Problem of The Day: Reverse Words in a String

Problem Statement

Intuition

I iterate through the given string in reverse order, identifying words and appending their reversed forms to a result list. This way, I can obtain the reversed words in the correct order.

Approach

I initialize an empty list to store the result and another list to keep track of the characters of the current word. By iterating through the input string in reverse, I identify words and add their reversed forms to the result list. Finally, I will join the reversed words to form the reversed sentence.

Complexity

• Time complexity: O(n) where n is the length of the input string. The algorithm iterates through the string once.

• Space complexity: O(n) where n is the length of the input string. The space is used to store the reversed words in the result list.

Code

class Solution:
    def reverseWords(self, s: str) -> str:
        res = []
        N = len(s)
        curr = []
        for i in reversed(range(N)):
            if not s[i].isalnum() and curr:
                res.append(''.join(curr[::-1]))
                curr = []

            if s[i].isalnum():
                curr.append(s[i])

        if curr:
            res.append(''.join(curr[::-1]))
        return ' '.join(res)

Editorial Solution

Approach 1: Built-in Split + Reverse

class Solution:
    def reverseWords(self, s: str) -> str:
        return " ".join(reversed(s.split()))

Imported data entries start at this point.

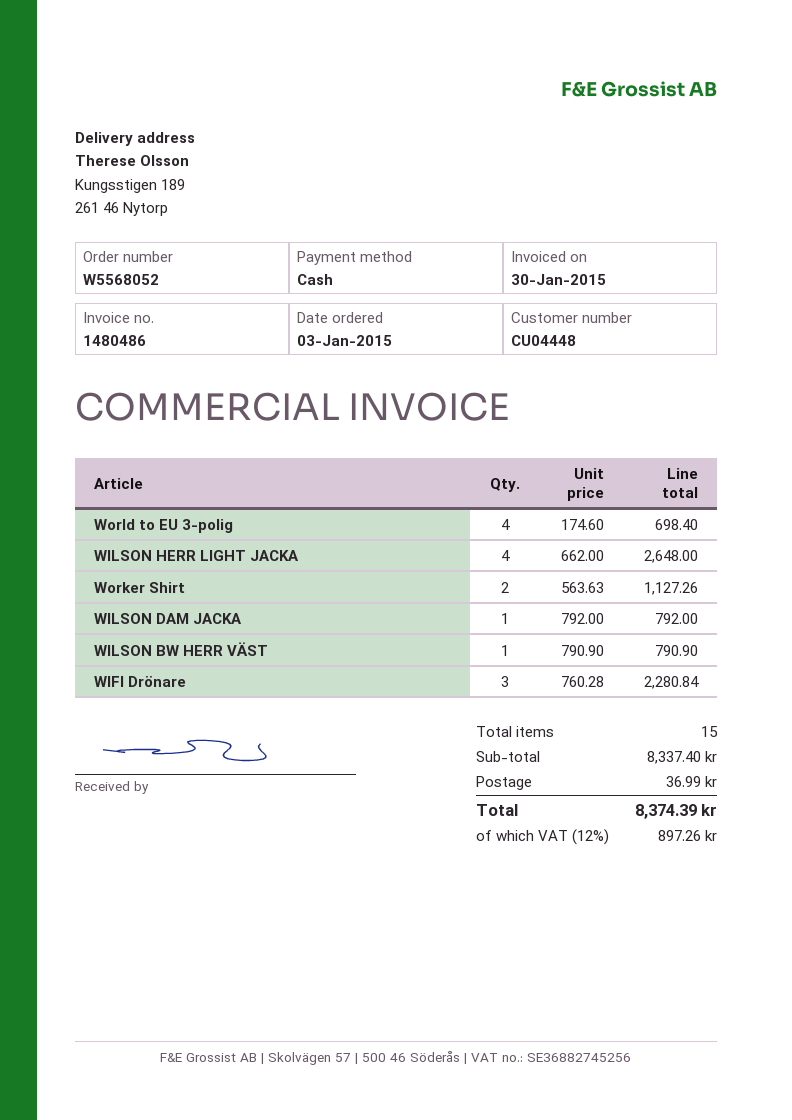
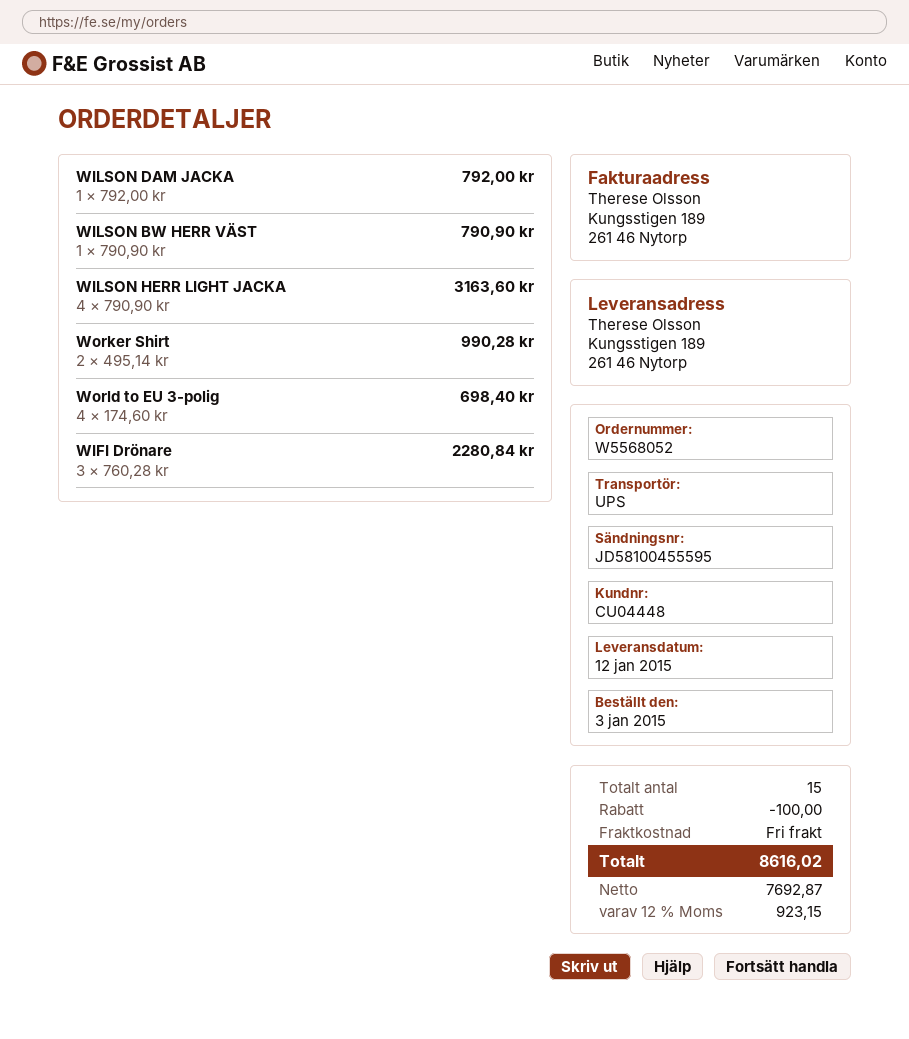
WILSON HERR LIGHT JACKA: 4 x 662.00 = 2648.00 -> 4 x 790.90 = 3163.60
Worker Shirt: 2 x 563.63 = 1127.26 -> 2 x 495.14 = 990.28
discount: none -> 100.00
shipping: 36.99 -> 0.00
tax: 12% = 897.26 -> 12% = 923.15
total: 8374.39 -> 8616.02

Approach 2: Reverse the Whole String and Then Reverse Each Word

class Solution:
    def trim_spaces(self, s: str) -> list:
        left, right = 0, len(s) - 1
        # remove leading spaces
        while left <= right and s[left] == ' ':
            left += 1

        # remove trailing spaces
        while left <= right and s[right] == ' ':
            right -= 1

        # reduce multiple spaces to single one
        output = []
        while left <= right:
            if s[left] != ' ':
                output.append(s[left])
            elif output[-1] != ' ':
                output.append(s[left])
            left += 1

        return output

    def reverse(self, l: list, left: int, right: int) -> None:
        while left < right:
            l[left], l[right] = l[right], l[left]
            left, right = left + 1, right - 1

    def reverse_each_word(self, l: list) -> None:
        n = len(l)
        start = end = 0

        while start < n:
            # go to the end of the word
            while end < n and l[end] != ' ':
                end += 1
            # reverse the word
            self.reverse(l, start, end - 1)
            # move to the next word
            start = end + 1
            end += 1

    def reverseWords(self, s: str) -> str:
        # converst string to char array
        # and trim spaces at the same time
        l = self.trim_spaces(s)

        # reverse the whole string
        self.reverse(l, 0, len(l) - 1)

        # reverse each word
        self.reverse_each_word(l)

        return ''.join(l)

Approach 3: Deque of Words

from collections import deque
class Solution:
    def reverseWords(self, s: str) -> str:
        left, right = 0, len(s) - 1
        # remove leading spaces
        while left <= right and s[left] == ' ':
            left += 1

        # remove trailing spaces
        while left <= right and s[right] == ' ':
            right -= 1

        d, word = deque(), []
        # push word by word in front of deque
        while left <= right:
            if s[left] == ' ' and word:
                d.appendleft(''.join(word))
                word = []
            elif s[left] != ' ':
                word.append(s[left])
            left += 1
        d.appendleft(''.join(word))

        return ' '.join(d)